### Exercise
If "none" shows up in a line of the material, return that line.

### Dataset
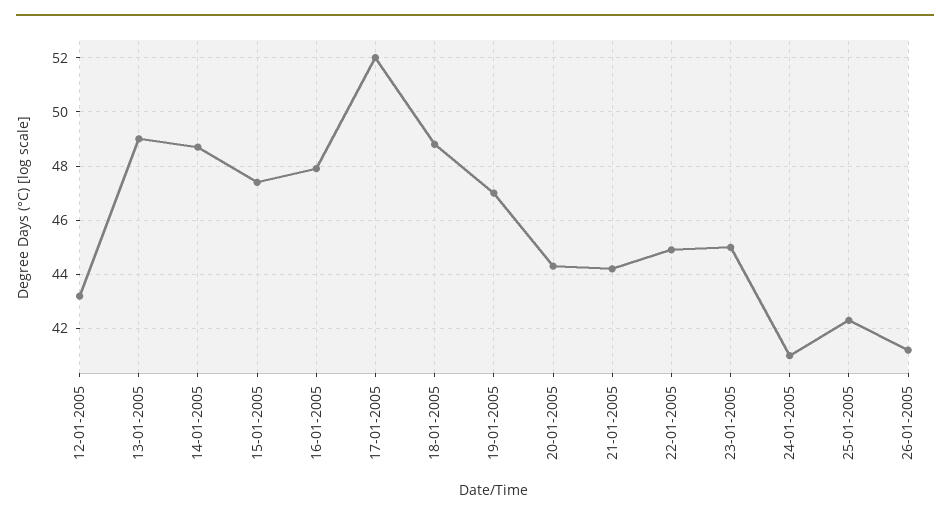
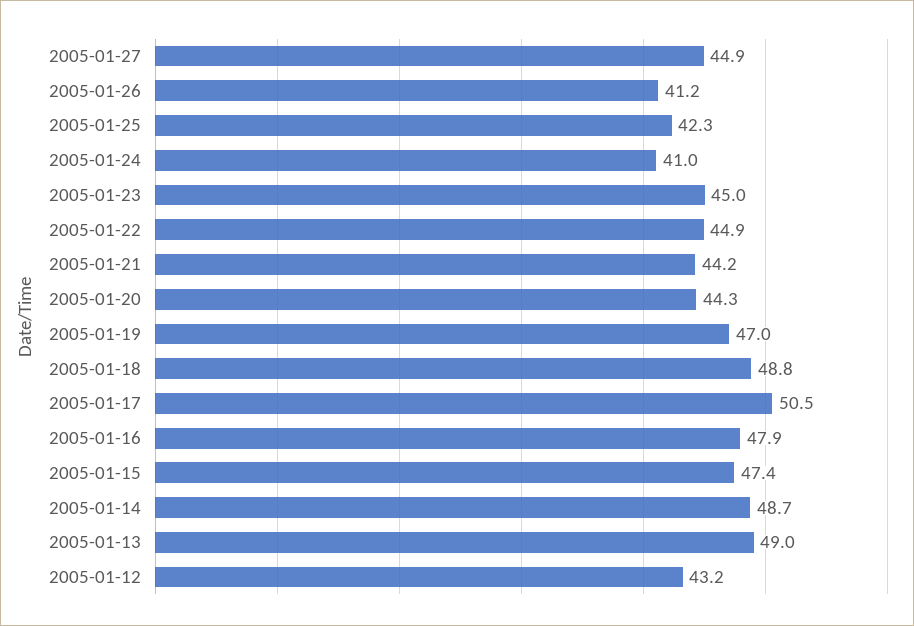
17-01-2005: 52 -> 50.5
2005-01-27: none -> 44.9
==
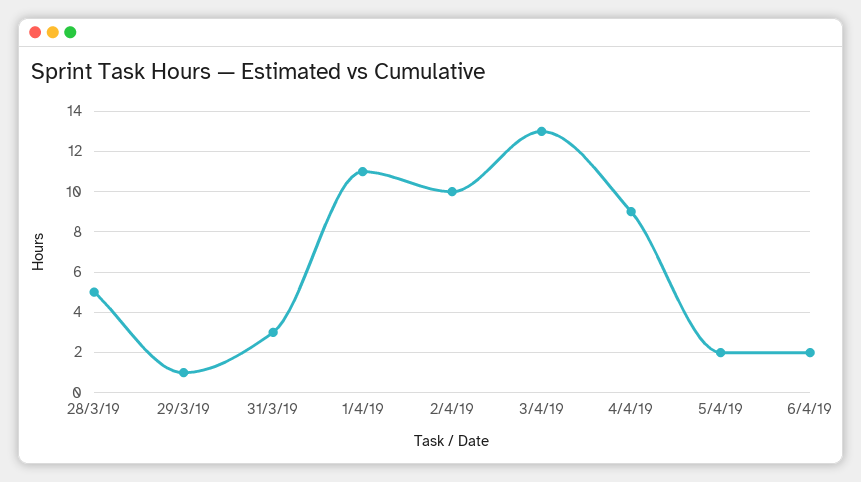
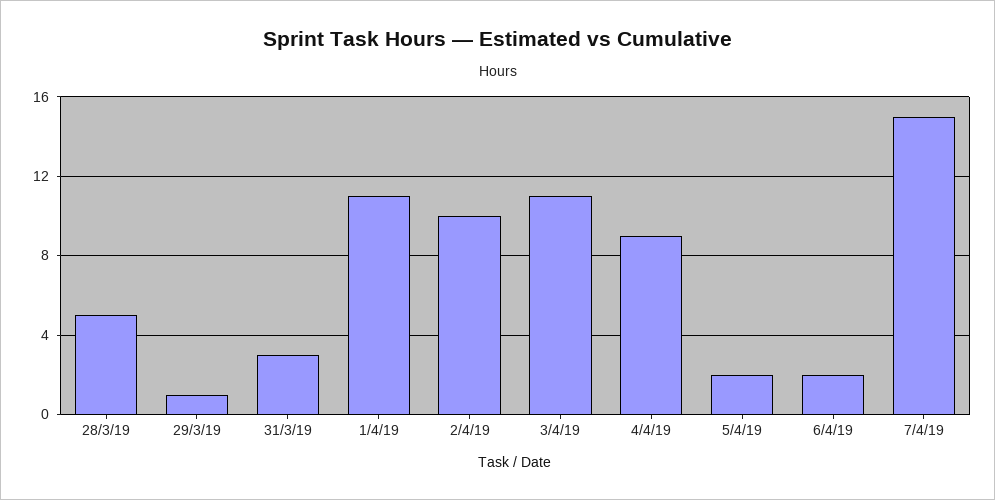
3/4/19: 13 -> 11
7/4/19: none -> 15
--
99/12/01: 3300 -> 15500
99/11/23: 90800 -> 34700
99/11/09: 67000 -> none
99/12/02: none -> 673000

### Answer to this task
2005-01-27: none -> 44.9
7/4/19: none -> 15
99/11/09: 67000 -> none
99/12/02: none -> 673000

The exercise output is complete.